POV - Zero
The night sky is beautiful. The moon lights the ground with its gentle glow, and the stars captivate me. For once, there's no light pollution from Pyralis - just pure, untouched nature.
My eyes stopped bleeding hours ago, but they still burn. Everything hurts - my soul, my head, my body. The pain is constant.
So much suffering. So much death. And for what? War? No... for nothing. We fought for nothing and became nothing.
Why is the world so cruel to me? Always taking everything when I least expect it, never even leaving a goodbye note. Am I cured, or is this just life? Has it always been this way? The world gives and takes, forces you to rebuild just so it can tear everything down again and again and again...
I'm just... tired.
Maybe I'm wrong. Maybe the world is punishing me for Mr. K. I guess karma finally caught up with me.
"Hehehe..."
"..."
I hate it. All of it. This stupid world. WHY do I have to see all this? I witnessed worse during the apocalypse, but that was their doing, not ours. Not that it matters now.
Nothing matters. This world is dead to me.

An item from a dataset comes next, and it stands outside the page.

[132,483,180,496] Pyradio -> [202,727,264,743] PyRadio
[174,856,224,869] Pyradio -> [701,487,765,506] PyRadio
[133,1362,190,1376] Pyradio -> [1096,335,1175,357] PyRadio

My friends, the family I built - all gone again. No more knights or elections to worry about. All gone. But I still have one thing left.

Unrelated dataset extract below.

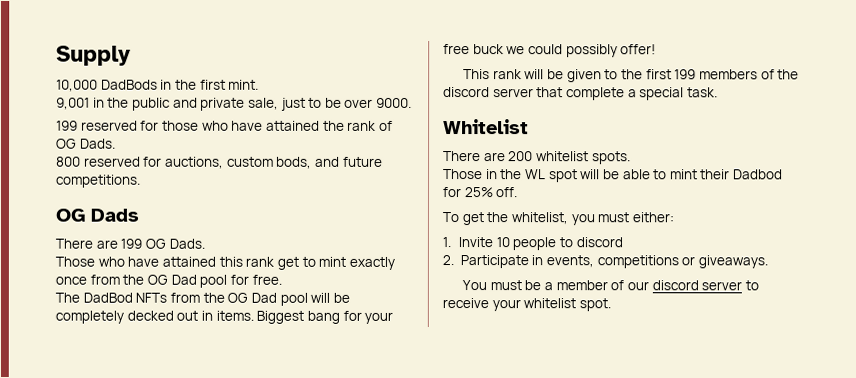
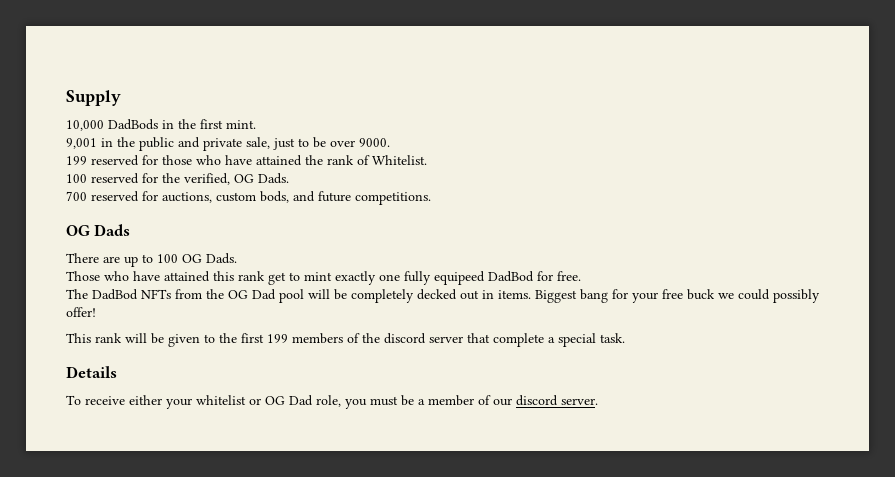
[56,138,116,149] [56,156,81,167] OG Dads. // 800 -> [372,155,427,165] [66,173,289,185] [66,191,87,201] Whitelist. // 100 reserved for the verified, OG Dads. // 700
[120,238,143,249] 199 -> [124,254,178,267] up to 100
[55,274,228,288] once from the OG Dad pool -> [379,271,534,285] one fully equipeed DadBod
[443,119,529,135] [443,151,631,165] [443,169,784,183] [442,187,519,198] [442,212,674,226] [442,237,623,251] [442,255,768,269] [462,280,488,291] Whitelist // There are 200 whitelist spots. // Those in the WL spot will be able to mint their Dadbod for 25% off. // To get the whitelist, you must either: // 1. Invite 10 people to discord // 2. Participate in events, competitions or giveaways. // You -> [66,366,117,378] [66,395,367,409] Details // To receive either your whitelist or OG Dad role, you
[701,280,759,291] [442,298,611,312] server to receive your whitelist spot. -> [561,398,598,405] server.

"Isn't that right, Shadow?"
To think he injected me with his blessing. I guess we're even now... sort of. Why did it have to be him who gave me a reason to live? There were better, saner candidates among the Knights. But him? Seriously? I feel insulted.
"Asshole."
It's disturbing to smile under this tree with its hanging bodies, but I can't stop. It's too funny!
"Heheheh."
I guess I won't kill myself. I'll live - until someone kills me or I lose the little Shadow inside me.
"Pftt hehehehehe."
God, I'm awful at this.
"...where should I go now? Any ideas, guys?"
The corpses don't reply. Maybe I wasn't polite enough? Let's try again.
"Please sir! Do you have any idea?! Please, I really need guidance!"
Still nothing. Guess they don't like me. Meh, whatever. I'll ignore them too.
"You know what? Screw you guys. I'm leaving this stupid village. Going back to my cave!"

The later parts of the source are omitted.